Meeting the Makers of History Through Handwriting at Karpeles Manuscript Museum

The museum building itself is an important community landmark, built in 1931.

 

By Jean Janes

foothills family furnitureIn the contemplative silence at the Karpeles Manuscript Museum, one can nearly hear the whispers of the past emanating from the papers under the glass. Private letters expressing love, worksheets cataloguing ancient details of daily life, magical moments in music and scientific discovery – frozen in time in pencil or ink.

Looking at old documents may not seem remarkable, but there is something exceedingly intimate about a person’s handwriting. It is one thing to read the amazing things people like Evita Peron or Mahatma Gandhi wrote in print, but to see those words written in their own hand is like hearing their voices across the years. I had the privilege to not only visit the museum recently, but also to sit down with Thomas Jutilla, director of the Karpeles Tacoma location.

The museum building itself is an important community landmark, built in 1931.
The museum building itself is an important community landmark, built in 1931.
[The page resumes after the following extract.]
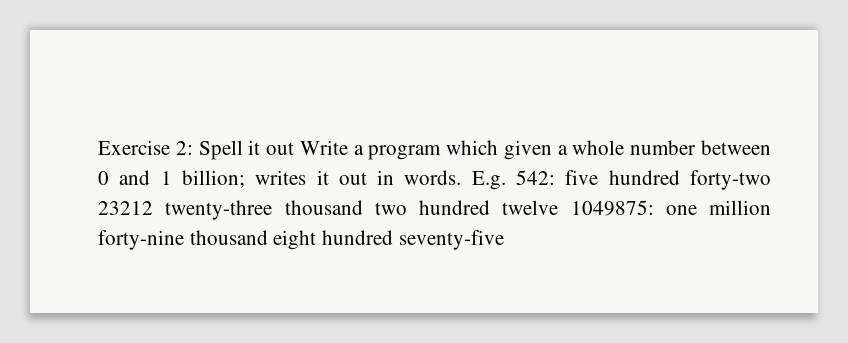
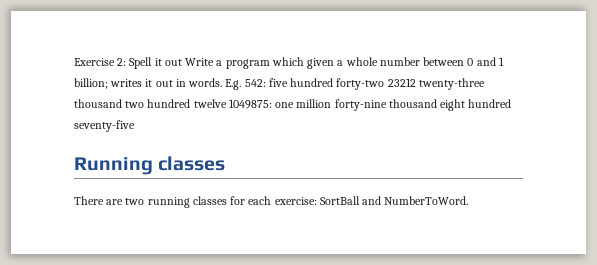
+ Running classes
+ There are two running classes for each exercise: SortBall and NumberToWord.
“It’s like a time capsule,” Jutilla says of the museum where he has devoted the last 20 years. The Karpeles Museum is not simply presenting the typical artifacts or material relics, but instead is providing chronicles of people’s lives and works in and by their own hand. Jutilla elaborates, “When you actually read the first person, it can move you.”

I am inclined to agree with him. As I tour the main hall, I visually trace the graceful penmanship of Evita Peron’s letters to her husband written while on her deathbed. Speaking to her humanity in another fashion, among the pieces in this exhibit is also copy of her dental records. Displayed in another area, a letter written by Elizabeth I. The subject matter deals with instructions to Sir Frances Drake and the defense of England against the Spanish Armada, but I am most captivated by her elaborate signature. Her royal autograph is both striking and elegant. Nearby, a page from Puccini’s operatic gem, Madame Butterfly, shows his dynamic and sweeping notes, musical inspiration captured in ink.

Sitting down with Jutilla, he shows me quality reproductions of documents currently being stored elsewhere or on display at one of the other eleven Karpeles Museums across the country. Meticulously outlining the timetable for his Narnia masterpieces, C.S. Lewis wrote in small and even letters. A sample of Helen Keller’s handwriting is careful and straight. Jutilla explains that “More than just the writing, you discover who the person really is,” and I understand what he means. A childhood hero of mine, I voraciously read everything I could find about Helen Keller and her lifelong friend and teacher, Anne Sullivan. As I study her penmanship now, the actual subject matter of her letter is of little interest to me. I am far more fascinated in the personality her script conveys. Of course, I am sure that what I know about her accomplishments color my interpretation, but I still see a neat, intelligent and gifted individual emerge from the lines of her lettering.

In the Main Hall, documents are enclosed in glass cases surrounding a sitting area.
In the Main Hall, documents are enclosed in glass cases surrounding a sitting area.

As I tour the museum, Jutilla explains the location. The building itself is of historical value. Built in 1931, the building originally served as an American Legion Post in honor of Lieutenant Edward B. Rhodes who was killed in World War I. In 1991, the building became the Karpeles Manuscript Library Museum and it remains open and free to the public to this day. The exhibits rotate with the other Karpeles Museums in order to provide visitors a new experience with each tour. For example, the Museum is currently showing pieces focusing on the beginning of baseball.

In the foyer near the entrance, I am confronted with a page of the navigator’s log of the Enola Gay, the plane and crew responsible for dropping the atomic bomb on Hiroshima, that fateful day on August 6, 1945. This simple piece of paper describes the weather, altitude, speed and time down to the second as the crew carried out their terrible task. So personal, so human, I can imagine this individual carefully annotating his log, performing his mundane duties while also completing one of the most historically momentous of missions.

I have never experienced history in such an unmediated way. There is no extraneous third-party interpretation between the actual writings of these significant individuals and me.

Spacious and quiet, the history of the building accentuates the history it holds.
Spacious and quiet, the history of the building accentuates the history it holds.

Welcoming field trips, offering tours, and providing admission free of charge for all, the Karpeles Manuscript Museum is helping to make sure that our communities will benefit from this private collection as much as possible, and for years to come.

Jutilla says of the experience of this place, “You’re actually hearing them talk to you,” and as I complete my walk through the Karpeles Manuscript Museum, I hear the past in a clear and human way I did not realize was possible. It is a haunting feeling, but only because these historical figures that have always felt so distant suddenly are feeling very present and near.